Mi sentivo un lurido traditore... sapevo che rischiavo di perdere la sua fiducia, forse per sempre.

Ma questo era l'unica cosa da fare, l'altra alternativa era aspettare la sua prossima crisi, il suo prossimo tentativo di suicidio... e questo non lo potevo permettere.



E chiudendo il cuore lo portai all'appuntamento con il suo destino





Bella



Tornai a casa che era già buio.

Mi buttai sul letto e presi i libri ma qualcosa mi impediva di studiare.

La lista di Charlie continuava a girarmi in testa. Avevo acceso il cellulare e riletta diverse volte.

Sapevo che c'era qualche particolare che mi stava sfuggendo, particolare che invece Charlie aveva notato.

Ripensai al racconto della loro storia ma non riuscivo a collegarlo con quanto avevo letto.

Decisa presi il telefono e chiamai casa Cullen volevo parlare con Alice.
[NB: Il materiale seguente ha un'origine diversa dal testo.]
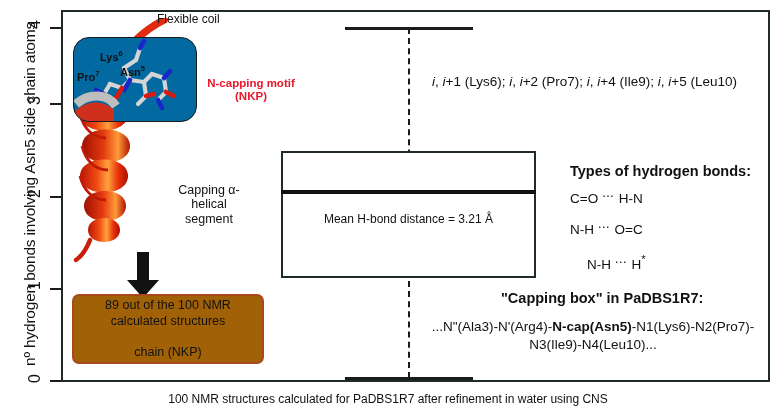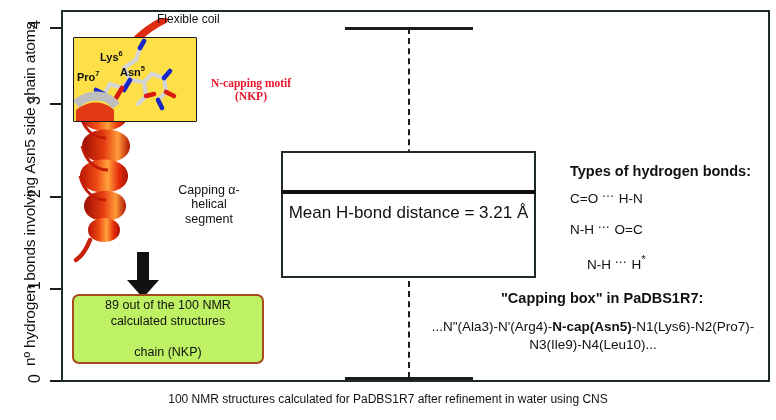--- a/index.html
+++ b/index.html
@@ -100,8 +100,8 @@
     left: 73px; top: 37px;
     width: 122px; height: 83px;
     border: 1.6px solid #1b1b1b;
-    border-radius: 1px;
-    background: #fde047;
+    border-radius: 16px;
+    background: #0369a1;
     overflow: hidden;
   }
   #helix-svg { position: absolute; left: 60px; top: 18px; }

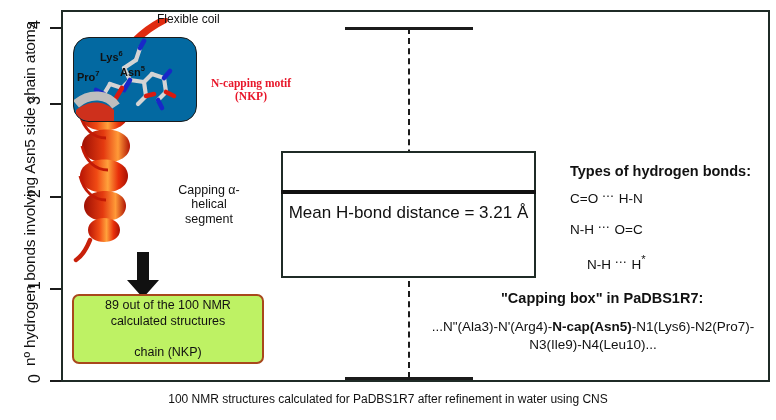--- a/index.html
+++ b/index.html
@@ -131,7 +131,6 @@
     font-weight: bold;
     color: #e8172a;
     line-height: 1.15;
-    font-family: Liberation Serif, serif;
   }
   #label-stable {
     position: absolute;

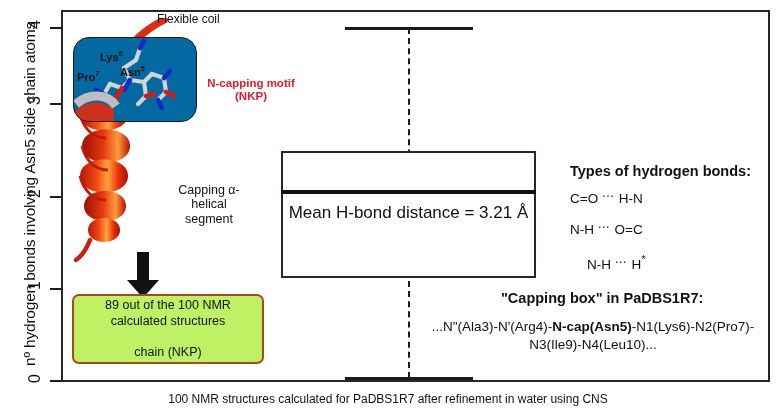--- a/index.html
+++ b/index.html
@@ -334,6 +334,9 @@
     </div>
   </div>
 
+  <div class="rt-body" id="hb-summary-line">
+    <i>i</i>, <i>i</i>+1 (Lys6); <i>i</i>, <i>i</i>+2 (Pro7); <i>i</i>, <i>i</i>+4 (Ile9); <i>i</i>, <i>i</i>+5 (Leu10)
+  </div>
 
   <div class="rt-heading" id="types-title">Types of hydrogen bonds:</div>
   <div class="rt-body" id="type-1">C=O&nbsp;<span class="dots">⋯</span>&nbsp;H-N</div>

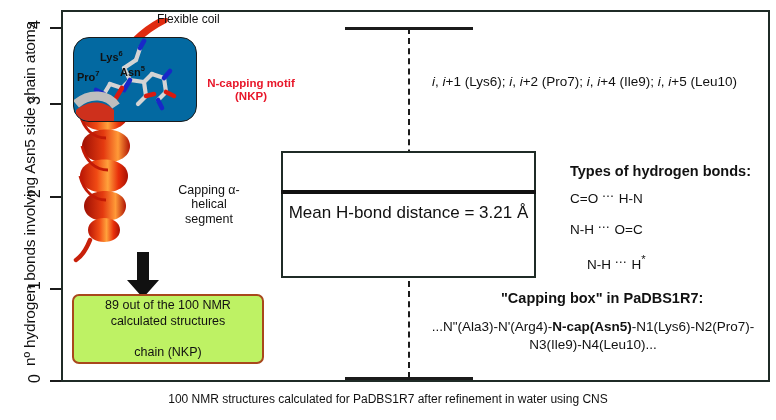--- a/index.html
+++ b/index.html
@@ -88,10 +88,10 @@
   }
   #mean-label {
     position: absolute;
-    left: 281px; top: 203px;
+    left: 281px; top: 212px;
     width: 255px;
     text-align: center;
-    font-size: 17px;
+    font-size: 12px;
   }
 
   

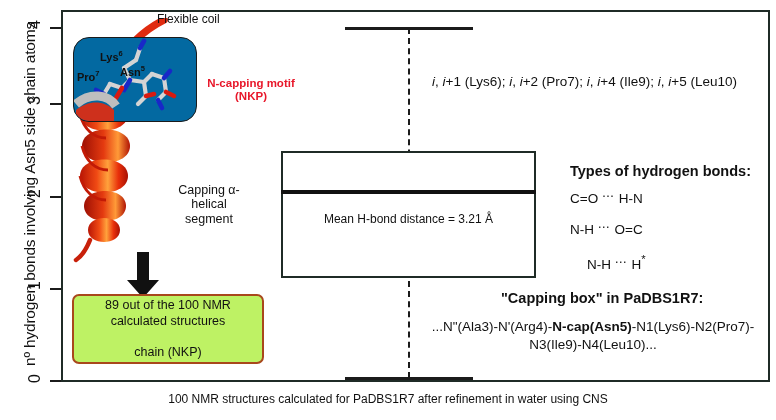--- a/index.html
+++ b/index.html
@@ -147,7 +147,7 @@
     position: absolute;
     left: 72px; top: 294px;
     width: 192px; height: 70px;
-    background: #bef264;
+    background: #a16207;
     border: 2.2px solid #a8481c;
     border-radius: 7px;
     box-sizing: border-box;

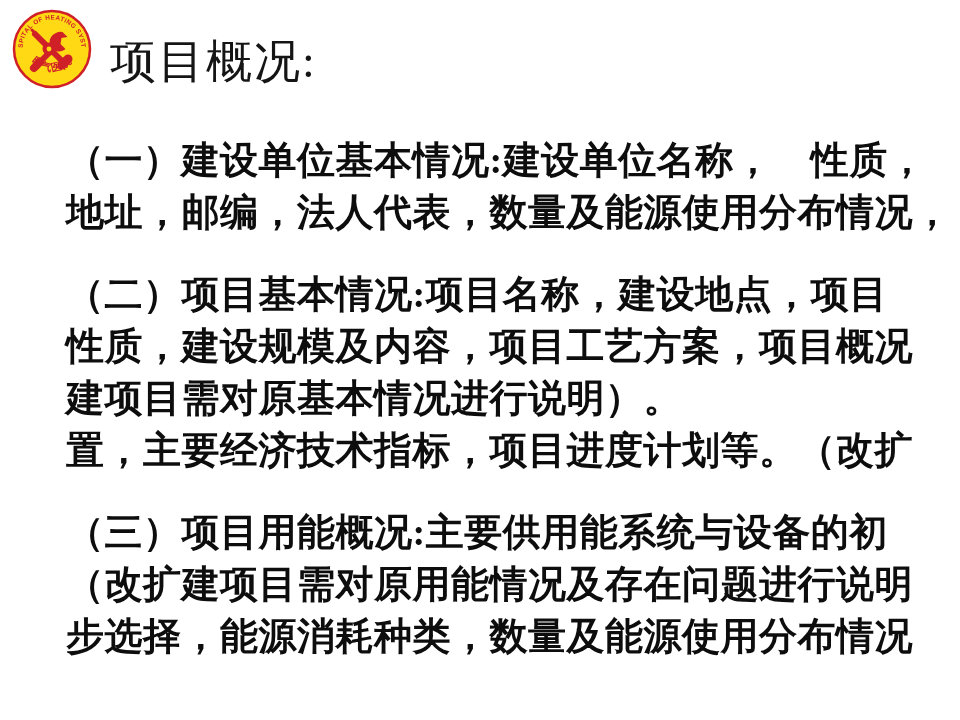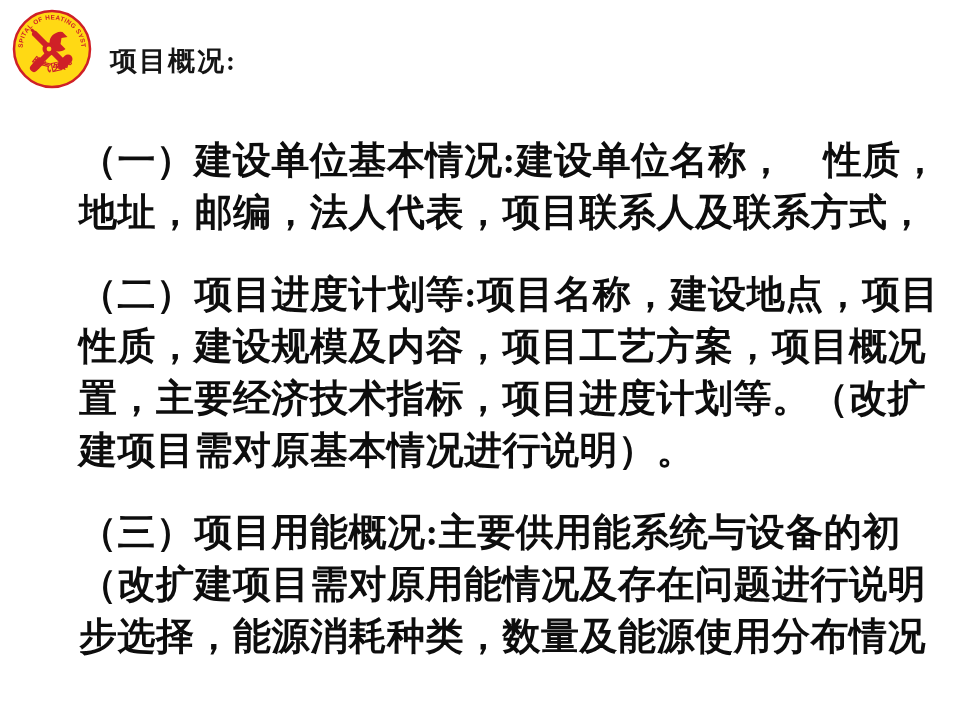--- a/index.html
+++ b/index.html
@@ -23,9 +23,9 @@
   .slide-title {
     position: absolute;
     left: 110px;
-    top: 43px;
-    font-size: 27px;
-    font-weight: 700;
+    top: 31px;
+    font-size: 46px;
+    font-weight: 400;
     letter-spacing: 2px;
     color: #151515;
     white-space: nowrap;

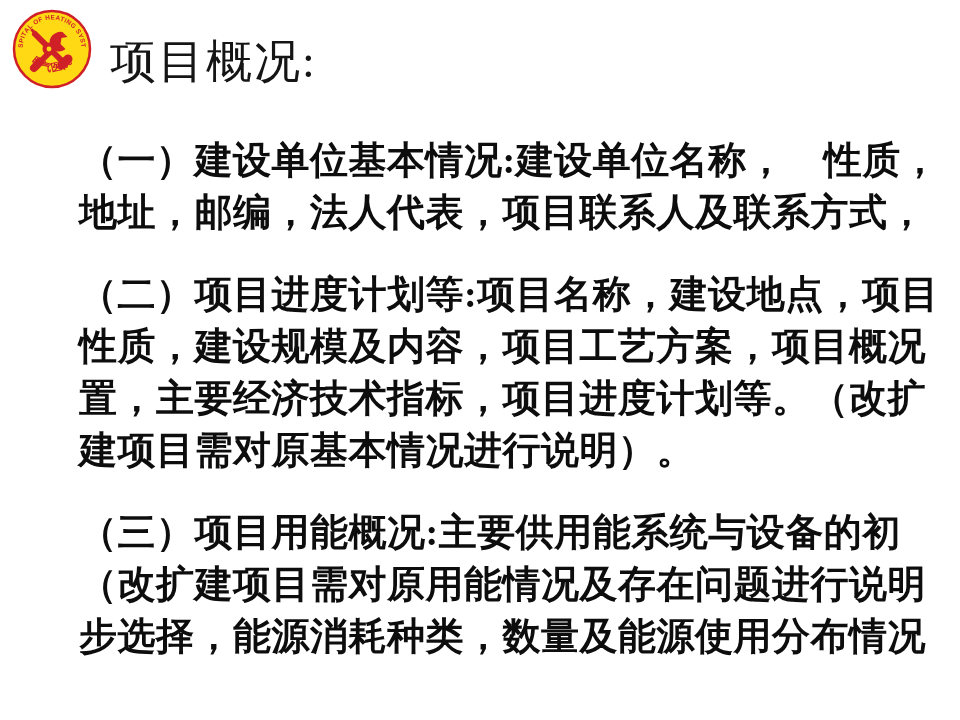--- a/index.html
+++ b/index.html
@@ -32,7 +32,7 @@
   }
   .content {
     position: absolute;
-    left: 79px;
+    left: 66px;
     top: 134px;
     width: 852px;
   }

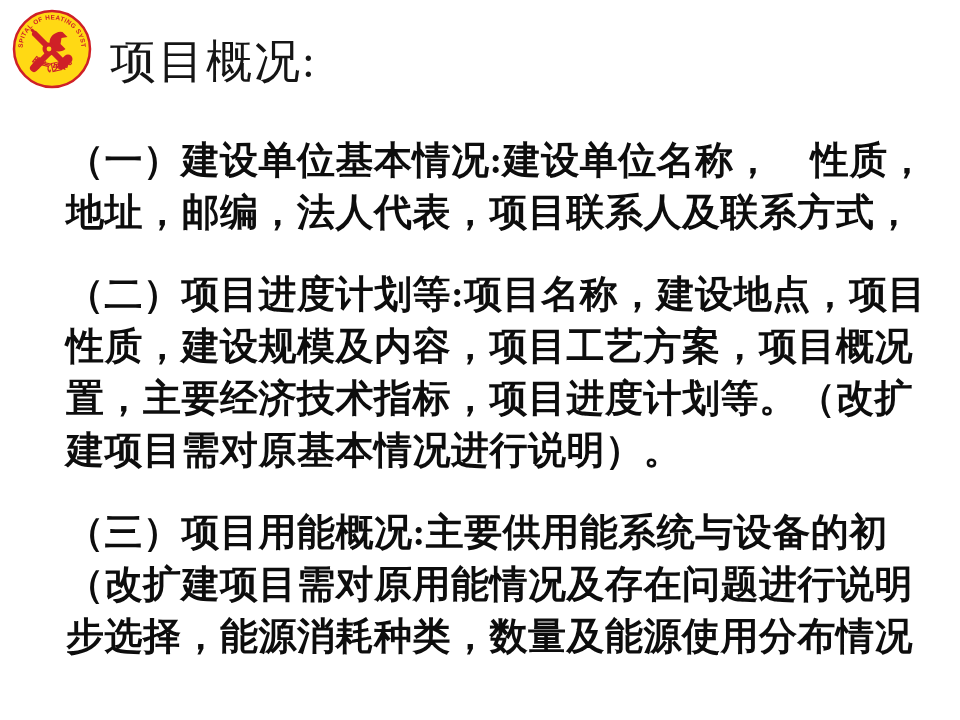--- a/index.html
+++ b/index.html
@@ -86,7 +86,7 @@
 
     <div class="para">
       <div class="line">（一）建设单位基本情况:建设单位名称，　性质，</div>
-      <div class="line">地址，邮编，法人代表，项目联系人及联系方式，</div>
+      <div class="line">地址，邮编，法人代表，数量及能源使用分布情况，</div>
     </div>
 
     <div class="para">

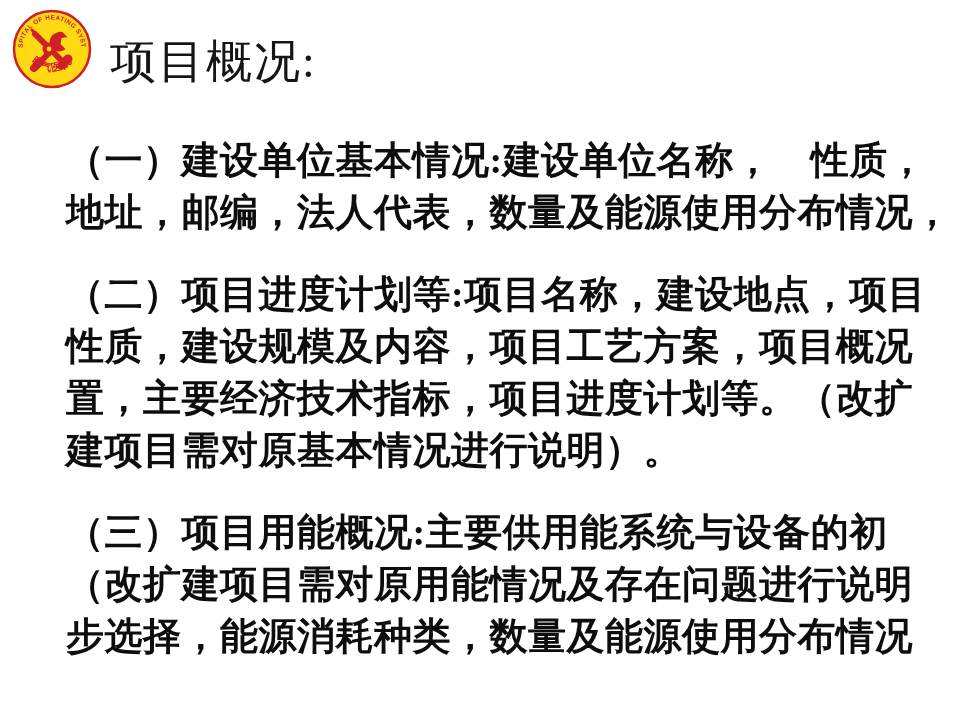--- a/index.html
+++ b/index.html
@@ -90,7 +90,7 @@
     </div>
 
     <div class="para">
-      <div class="line">（二）项目进度计划等:项目名称，建设地点，项目</div>
+      <div class="line">（二）项目基本情况:项目名称，建设地点，项目</div>
       <div class="line">性质，建设规模及内容，项目工艺方案，项目概况</div>
       <div class="line">置，主要经济技术指标，项目进度计划等。（改扩</div>
       <div class="line">建项目需对原基本情况进行说明）。</div>

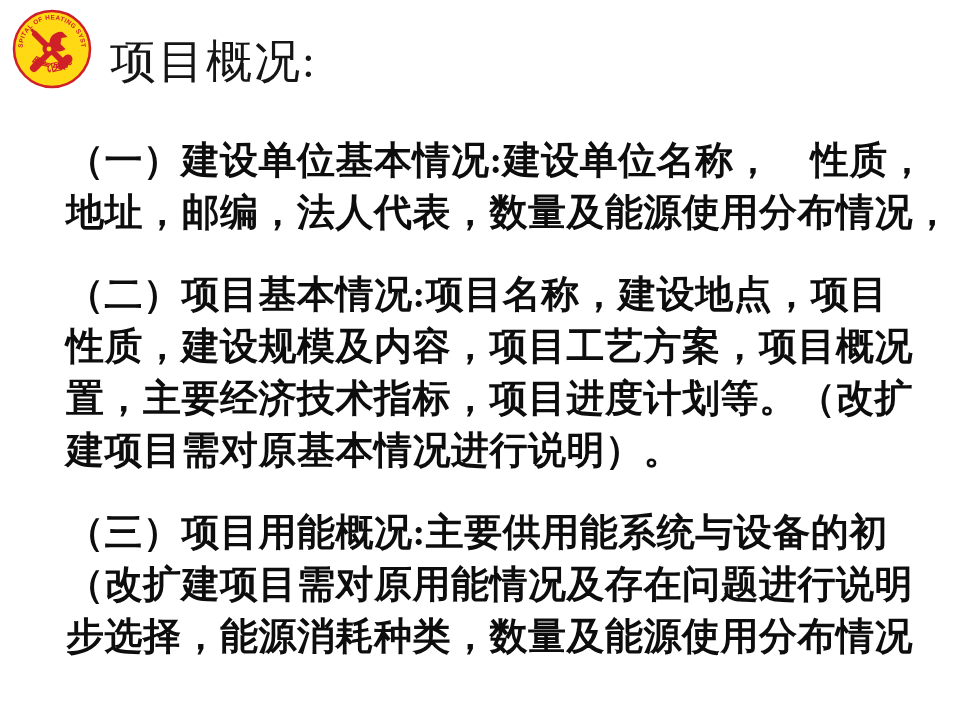--- a/index.html
+++ b/index.html
@@ -92,8 +92,8 @@
     <div class="para">
       <div class="line">（二）项目基本情况:项目名称，建设地点，项目</div>
       <div class="line">性质，建设规模及内容，项目工艺方案，项目概况</div>
+      <div class="line">建项目需对原基本情况进行说明）。</div>
       <div class="line">置，主要经济技术指标，项目进度计划等。（改扩</div>
-      <div class="line">建项目需对原基本情况进行说明）。</div>
     </div>
 
     <div class="para">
Pronto sono Bella” dissi tranquillamente ben lontana dall'immaginare ciò che era accaduto e che stava accadendo in quelle ore.

Ciao Bella. Sono Esme” mi rispose sua madre.

Rimasi ferma allibita, la sua voce era irriconoscibile

C'è Alice?” chiesi dubbiosa

Si. Ma non te la posso passare. Non sta bene” mi rispose con una voce spaventosa.

E' per via di Edward?” chiesi all'improvviso conscia che probabilmente era successo qualcosa al fratello.

L'avevo sfidato e mi avevano detto che la mia vicinanza gli faceva male, collegai sentendomi sprofondare.

Si” fu la risposta monocorde.

Lei sempre così allegra e sorridente, sembrava l'ombra di se stessa.

E' colpa mia… mi spiace” scoppiai a piangere sentendomi un verme.

No. Bella. Non sei tu. Ma... è difficile spiegare.” cerco di rassicurarmi, poi prima che potessi rispondere aggiunse “Scusa ma devo lasciare il telefono libero. Sto aspettando una telefonata di Carlisle. Ma sta tranquilla Alice è con Jasper. Ci sta pensando lui a lei” e senza aspettare una mia risposta mise giù.

Rimasi con il telefono in mano a guardarlo come una sciocca. Aveva fretta, decisamente.

Era inutile insistere, nessuno mi avrebbe detto nulla... ma l'indomani mattina Alice sarebbe stata a scuola.

Dovevo parlare con lei, dovevo raccontarle della lista di Charlie e forse lei conoscendo tutto mi avrebbe aiutato a risolvere il mistero.

E agitata e preoccupata provai a chiudere occhio.

Chissà perché Carlisle avrebbe dovuto telefonarle?? Cosa stava succedendo e dove era andato Charlie di corsa? E con questi pensieri in testa mi addormentai sperando l'indomani di trovare le risposte alle mie domande.